She sensed that his resolve was weakening a little. As long as John de Wolfe was not challenged head-on, she could sometimes win him around by persuading him that the suggestion came from himself.

‘Someone must have been stalking him, to obtain a bit of his hair and a shred of his clothing. Is that sort of behaviour something the law condones?’ she asked with false innocence.

For once, he saw through her stratagems and grinned lopsidedly as he nipped her smooth thigh under the table. ‘You’re a cunning woman yourself, Nesta of Gwent!’ he murmured in the Welsh they always used together. ‘I think you must have put a spell on me, to be able to twist me around your fingers, as you do.’

Her heart-shaped, open face smiled back at him with undisguised affection. ‘I’ll be putting another spell on you very soon, cariad, one that will make you go with me up that ladder in the corner.’

She raised her fine eyebrows and inclined her head towards the wide steps at the back of the taproom which led up to her little room. His fingers were encouraged to explore a little farther under the table, as they sat close together on the bench.

‘Maybe it’s just that bit too hot tonight, Nesta,’ he teased. ‘I’m already in a sweat, just sitting quietly here.’

She pretended to pout and pulled away from him. ‘Then sit and drink your ale, old man, if you’re that feeble!’

‘I’ll just finish this quart and then see if I can manage to climb those rungs. Meanwhile, tell me something of these cunning women, if you’re really a witch yourself.’

‘Oh, John! You know as well as I do that everywhere there are old wives — and younger ones — who carry out a bit of homespun magic. And there are men too, the women don’t have a monopoly of the art.’

‘Do you know any of these people yourself?’ he asked.

‘Most of them keep it within the family, like grandmothers who boil a few herbs and mutter a few spells when the babe has the croup or the house cow goes dry.’

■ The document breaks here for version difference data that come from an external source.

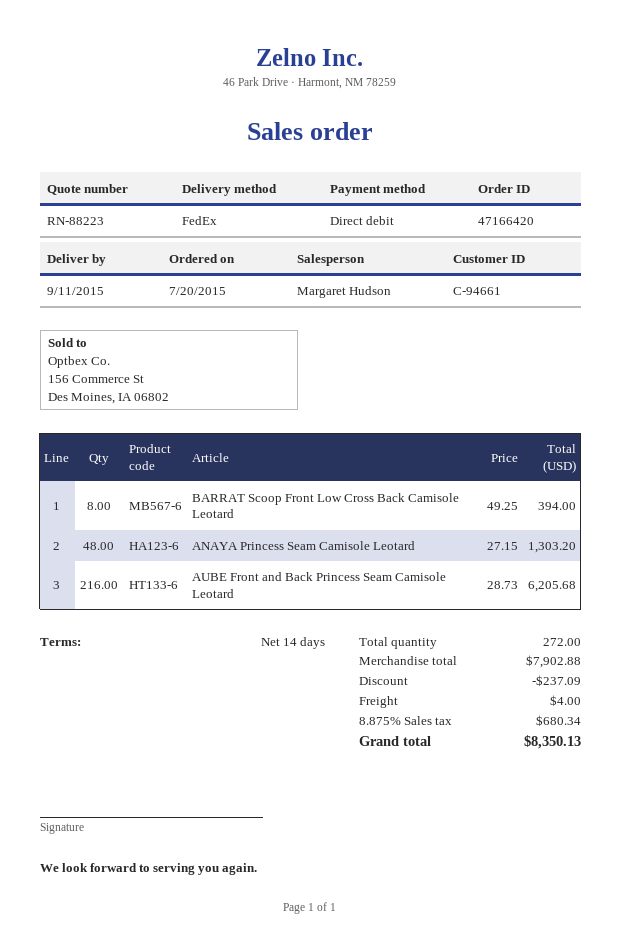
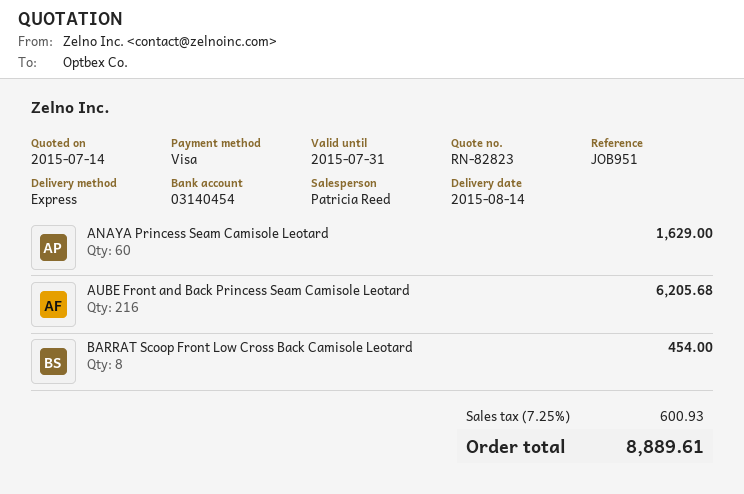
quote number: RN-88223 -> RN-82823
delivery date: 2015-09-11 -> 2015-08-14
sales rep: Margaret Hudson -> Patricia Reed
payment method: direct debit -> Visa
shipping method: FedEx -> express
BARRAT Scoop Front Low Cross Back Camisole Leotard: 8 for 394.00 -> 8 for 454.00
ANAYA Princess Seam Camisole Leotard: 48 for 1303.20 -> 60 for 1629.00
discount: 237.09 -> none
shipping: 4.00 -> none
tax: 8.875% = 680.34 -> 7.25% = 600.93
total: 8350.13 -> 8889.61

‘But some go much farther than treating the family. There are those who make a living from their art, surely?’

Nesta took a sip from his mug and shook her head. ‘Very few make a profession of it. Those who try to help outside their family usually keep it to their friends and others in the village.’

‘What about the towns? We must have them here in Exeter as well? This must surely be where the corn-dolly came from, as de Pridias was a city man.’

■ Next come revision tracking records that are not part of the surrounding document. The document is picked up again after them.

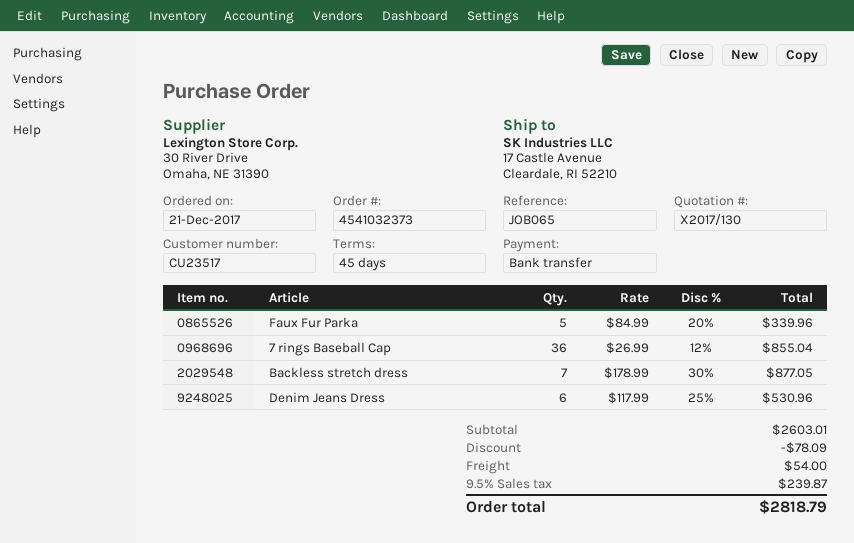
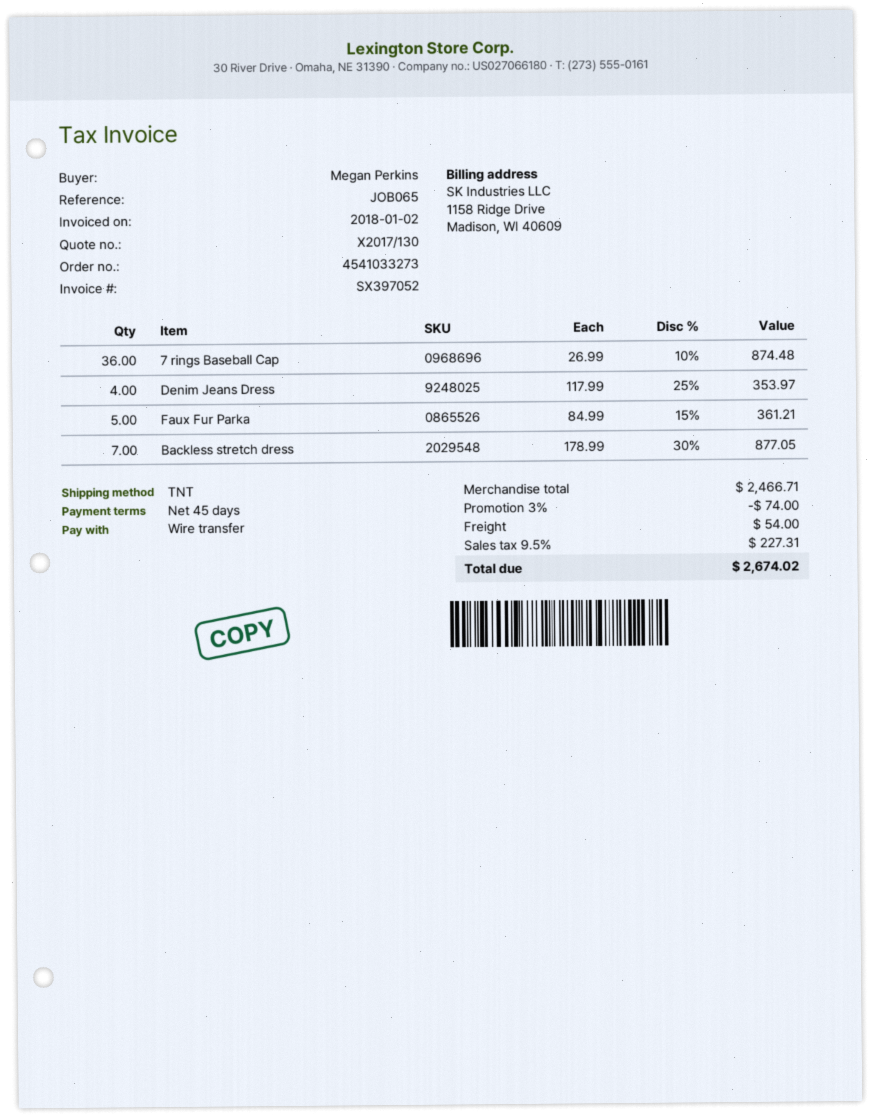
order number: 4541032373 -> 4541033273
Faux Fur Parka: 5 x 84.99 - 20% = 339.96 -> 5 x 84.99 - 15% = 361.21
7 rings Baseball Cap: 36 x 26.99 - 12% = 855.04 -> 36 x 26.99 - 10% = 874.48
Denim Jeans Dress: 6 x 117.99 - 25% = 530.96 -> 4 x 117.99 - 25% = 353.97
subtotal: 2603.01 -> 2466.71
discount: 78.09 -> 74.00
tax: 9.5% = 239.87 -> 9.5% = 227.31
total: 2818.79 -> 2674.02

She looked up at him looming over her, his black hair curling around his neck. Fierce though he usually looked, she loved this big stern man with an intensity that was as strong as it was hopeless. He was a Norman knight, a respected Crusader and a senior law officer of the King. And what was she but a lowly ale-wife and a foreigner from Wales into the bargain? What could life hold for her, other than frustration and disappointment for as far ahead as she could imagine? With a sigh, she forced herself to pay attention to what he was asking.

‘In the towns? Well, there are cunning women here as in every other borough and city. You know that for yourself, you called on Bearded Lucy at one time, remember?’

John certainly did recall the poverty-stricken old woman who lived in squalor in a tumble-down shack on the marshes of Exe Island — and Nesta had plenty of cause to remember her, too.

‘But there must be many more in Exeter, a great city with over four thousand souls,’ he objected. ‘Are they more likely to ply this as a trade than the ones out in the countryside?’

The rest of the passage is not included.